Twice over the last decade, I have done weeklong tours of the island, marveling at everything from Catholic chapels bejeweled by Muslim artists to the everyday heroism of anti-Mafia businesses. A visit to Sicily is a study in the unexpected fusion of times and cultures. And these are a few of my favorite pairings:
MULTICULTURAL DEVOTIONS: Bleary-eyed from the overnight ferry that took me from Naples to Palermo, Sicily's capital, I made a beeline for the Cappella Palatina, the chapel built in the early 1100s by the Norman king in his palace complex.
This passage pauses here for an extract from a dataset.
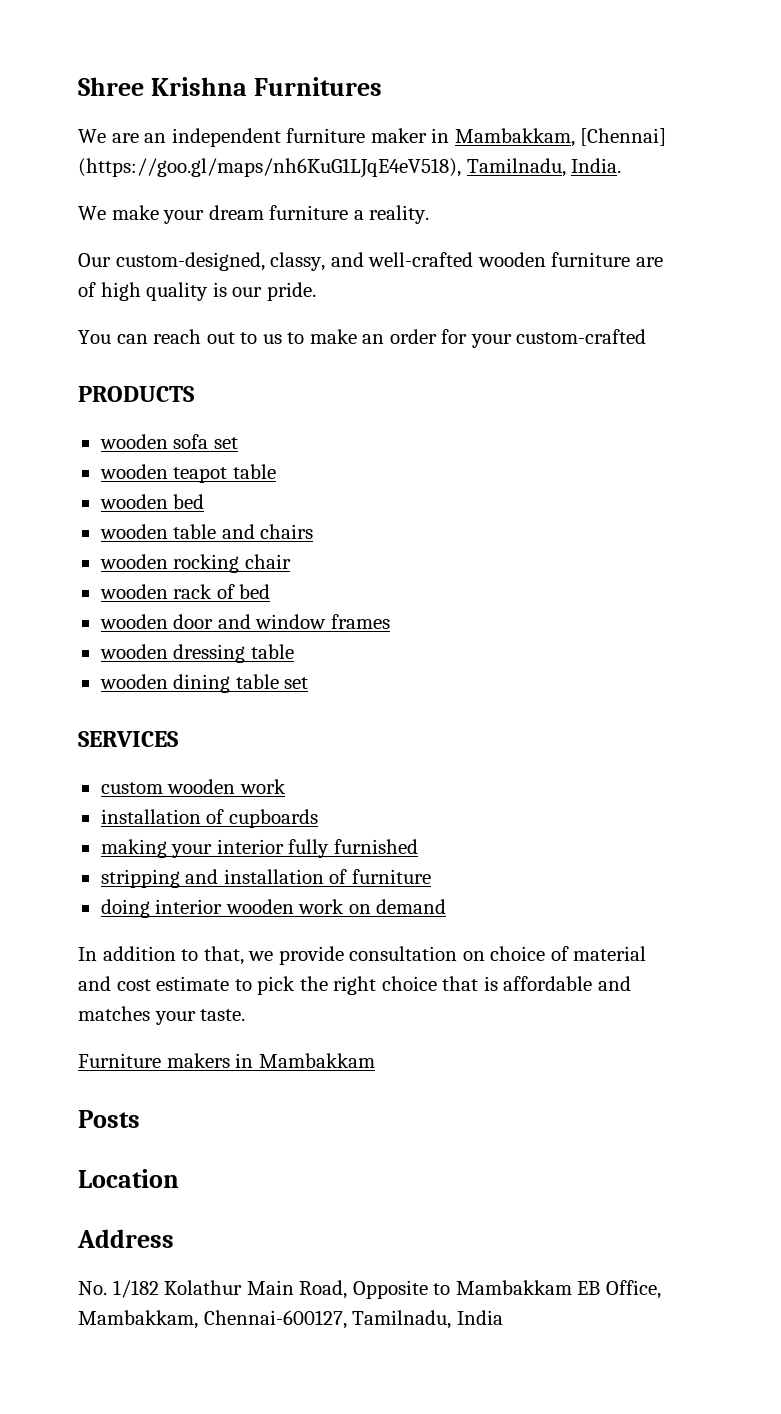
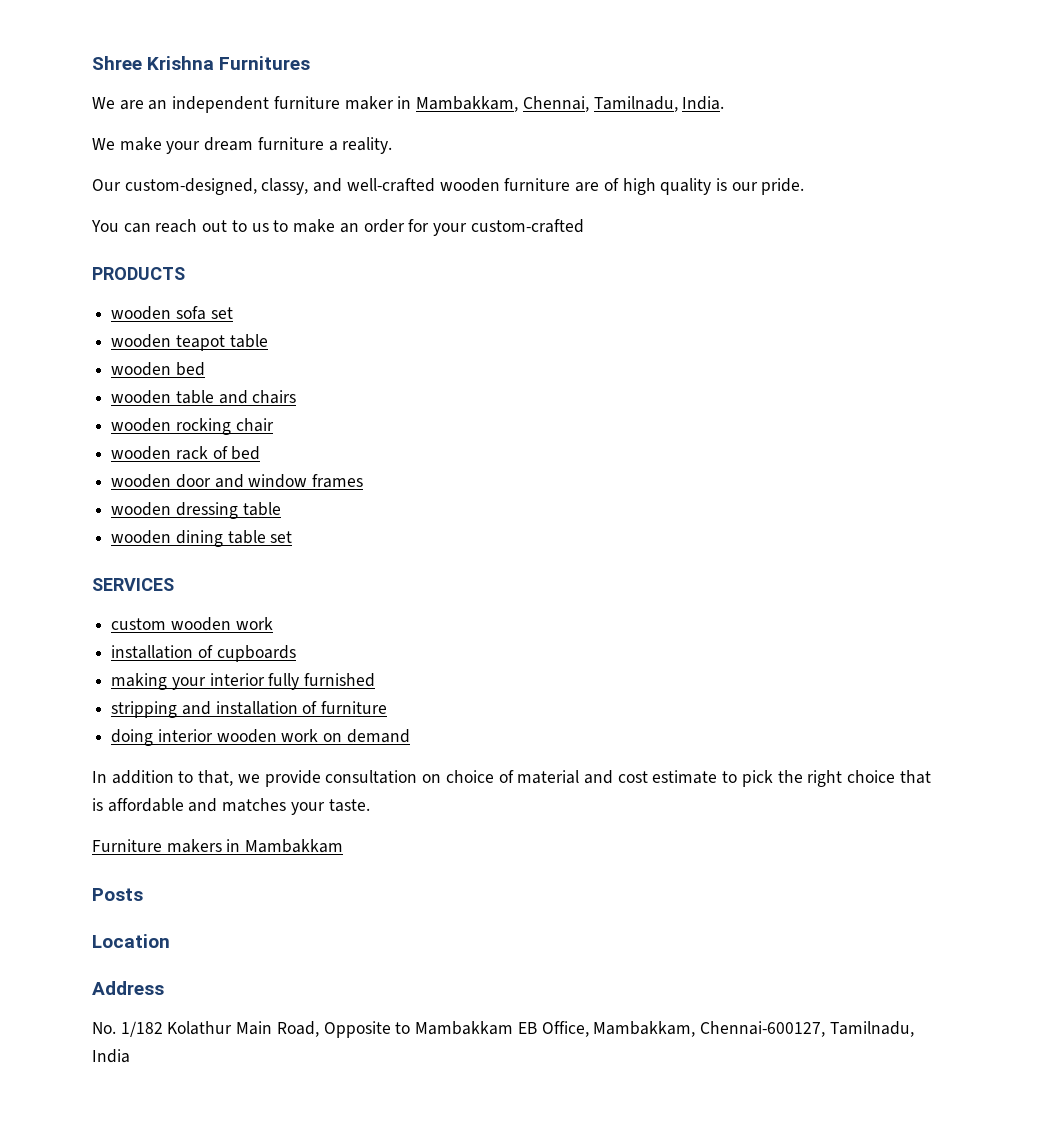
[580,128,667,146] [78,158,461,178] [Chennai] (https://goo.gl/maps/nh6KuG1LJqE4eV518), -> [522,96,589,112] Chennai,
At 8:30 a.m., I had it for myself for a blissful few minutes before the tourist buses arrived, enough to be transported by the glitters of gold chasing each other from the wall mosaics into the painted kaleidoscope that is the carved wooden ceiling.

Under the patronage of Sicily's first Catholic king, Muslim artists executed the ceiling, complete with Kufic inscriptions, while Greek artists created mosaics representing Christ and New Testament scenes in the Byzantine tradition. Straight from the era of the crusades comes the most dazzling artistic and cultural synthesis of the medieval Mediterranean world. Nobody knows exactly how this harmony came about, but it's both inspiring and humbling to feel they had figured out a way to live symbiotically despite differences we are still struggling with 900 years later.

Other can't-miss glories of the Palermo area from the time of the Normans are the fortress-looking churches that hide eerily realistic golden mosaics: The Monreale Duomo, perched high on a barren, prickly-pear studded mountain; the Martorana church in Palermo, across from the mosque-looking, red-domed church of San Cataldo; and the Cathedral at Cefalu, standing sentinel over the medieval fishing village.

ANTIQUITY ALIVE: Ancient Greek colonizers snapped up the best vistas in Sicily. I can't decide if the most scenic archeological site in the Mediterranean is Segesta in its splendid valley isolation among pines and honey-scented wildflowers; Selinunte, framed by eucalypti on its Africa-facing sandy shores; the Taormina theater opening over the sea and the volcano, Mount Etna; or Agrigento's Valley of Temples, by sheer size the most stunning of them all. I like the latter best in the late afternoon, when the wind-eroded stone of its two best-preserved 450 B.C. Greek temples - the nearly intact Tempio della Concordia and the Tempio di Giunone up the ridge - turn strawberry gold in the dusk and then are floodlit among the dark silhouettes of olive trees and agave plants.

Much criticism has been aimed at the ugly concrete buildings from modern Agrigento looming over the next hillcrest, but I find the contrast can't possibly spoil this view. At most, I find it shames our modern cookie-cutter architecture juxtaposed to the hushed, solemn perfection of these temples.

REVITALIZING HIDDEN TREASURES: If Sicilians 2,500 years ago stunned by vistas, those who built palaces and piazzas in the Baroque era astonished by intricacies. Noto, Ragusa Ibla and my favorite, the Ortigia island neighborhood of Siracusa, are full of churches and palaces exuberantly carved with mythical figures and floral arrangements. Once literally crumbling in decay, they have been scrubbed to a shine like aristocratic drawing rooms. Subtler and more sumptuous at the same time are the palaces of the Sicilian nobility, those haunted by Burt Lancaster in the 1963 film "The Leopard."

Take two palaces where you can arrange to stay: The countryside villa of Baron Luigi Bordonaro di Chiaramonte, built in the 13th century inland from Agrigento, and the gorgeously frescoed Palazzo Ajutamicristo of the Barons Calefati di Canalotti in Palermo's historic center. Both young owners are gambling that tourism will help their historical treasures stay vital.
Maria Calefati said hers is one of five or six families who are staying in their ancestral palaces, revitalizing the still dangerously neglected core of Palermo. Bordonaro says of the villa and surrounding olive groves that have been in his family for 300 years: "It's my home, it's my commitment."

ATTRACTIONS: Most attractions listed have an admission fee, usually between $5-9 (4-7 euros). A car is necessary as distances are considerable; it's about 250 miles from Noto in the southeast to Segesta in the northwest. But don't drive in downtown Palermo, where congestion, scarce parking and the local driving style are difficult to cope with.